= Difference listings =
------------------------------------------------

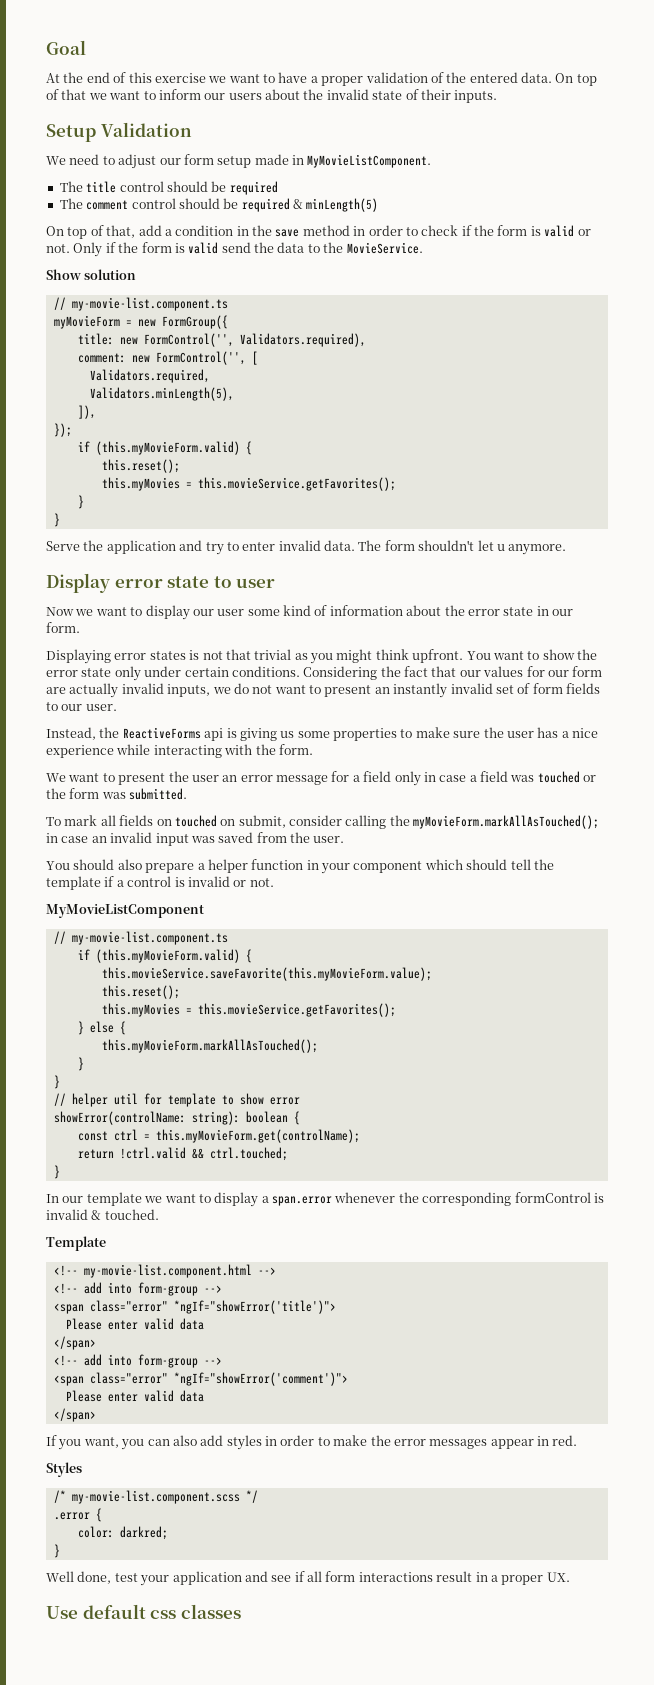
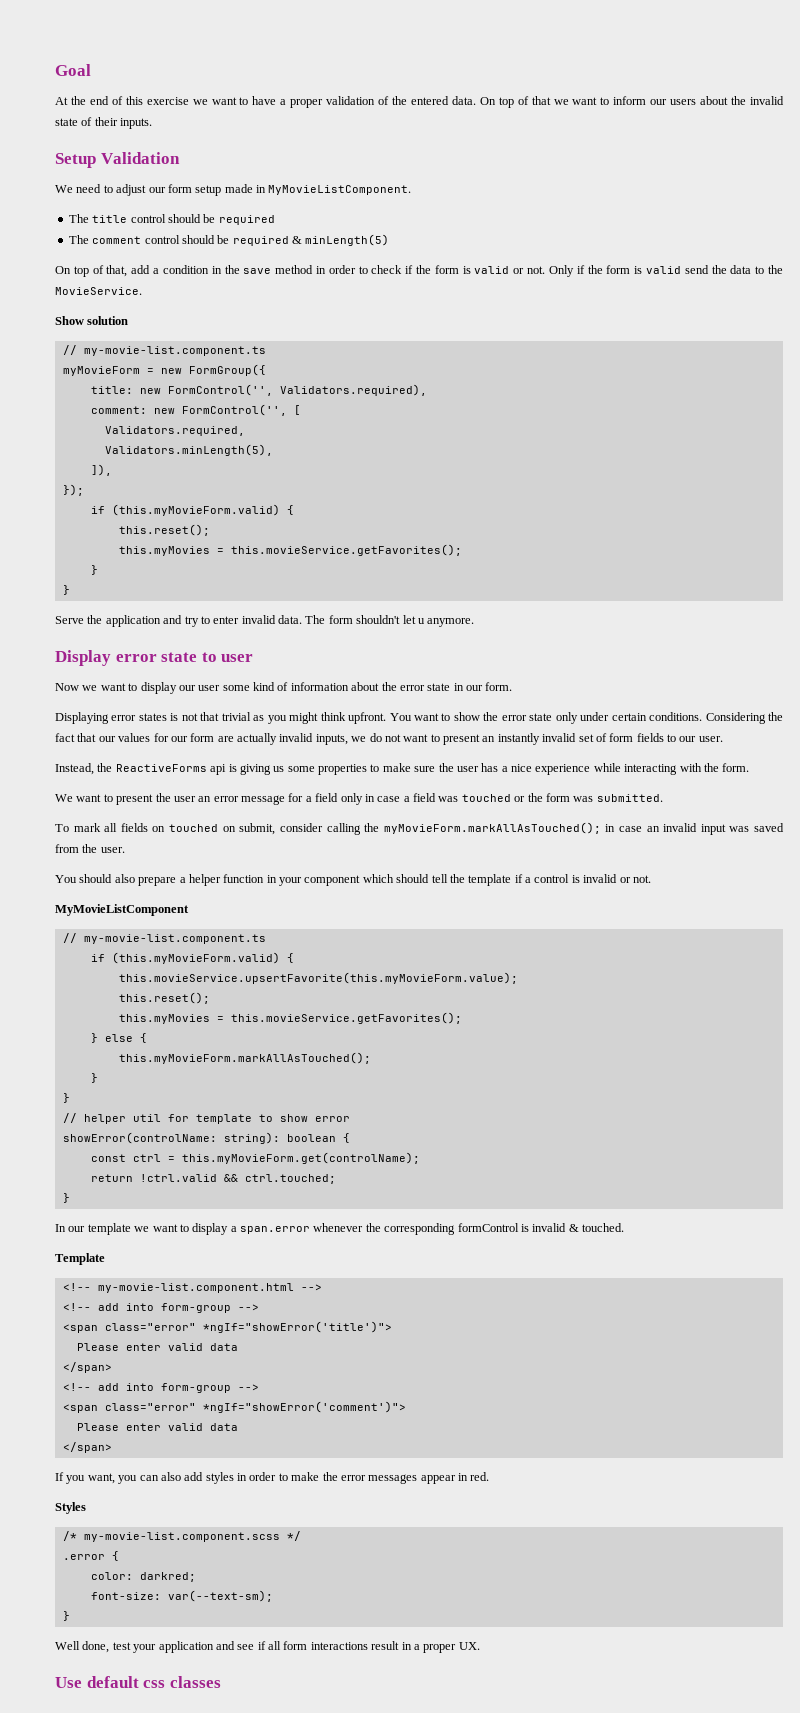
- this.movieService.saveFavorite(this.myMovieForm.value);
+ this.movieService.upsertFavorite(this.myMovieForm.value);
+ font-size: var(--text-sm);

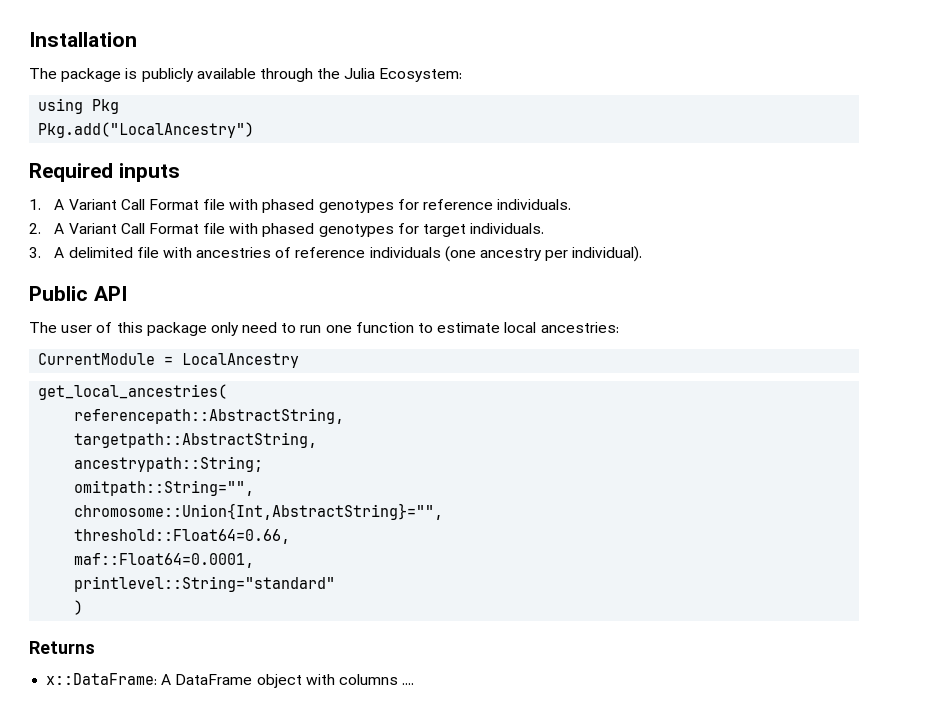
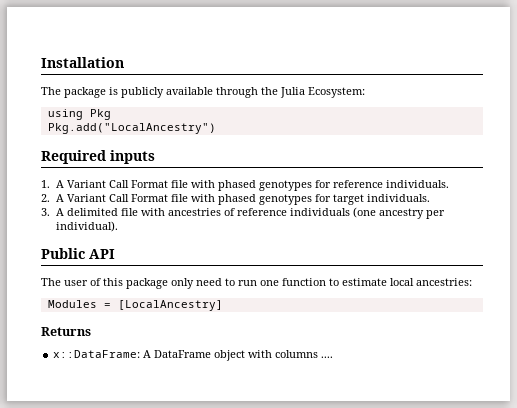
- CurrentModule = LocalAncestry
- get_local_ancestries(
- referencepath::AbstractString,
- targetpath::AbstractString,
- ancestrypath::String;
- omitpath::String="",
- chromosome::Union{Int,AbstractString}="",
- threshold::Float64=0.66,
- maf::Float64=0.0001,
- printlevel::String="standard"
- )
+ Modules = [LocalAncestry]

------------------------------------------------

= Work request =
The records must appear again word for word, though none of their pictures should.

= Solution for this exercise =
- this.movieService.saveFavorite(this.myMovieForm.value);
+ this.movieService.upsertFavorite(this.myMovieForm.value);
+ font-size: var(--text-sm);

- CurrentModule = LocalAncestry
- get_local_ancestries(
- referencepath::AbstractString,
- targetpath::AbstractString,
- ancestrypath::String;
- omitpath::String="",
- chromosome::Union{Int,AbstractString}="",
- threshold::Float64=0.66,
- maf::Float64=0.0001,
- printlevel::String="standard"
- )
+ Modules = [LocalAncestry]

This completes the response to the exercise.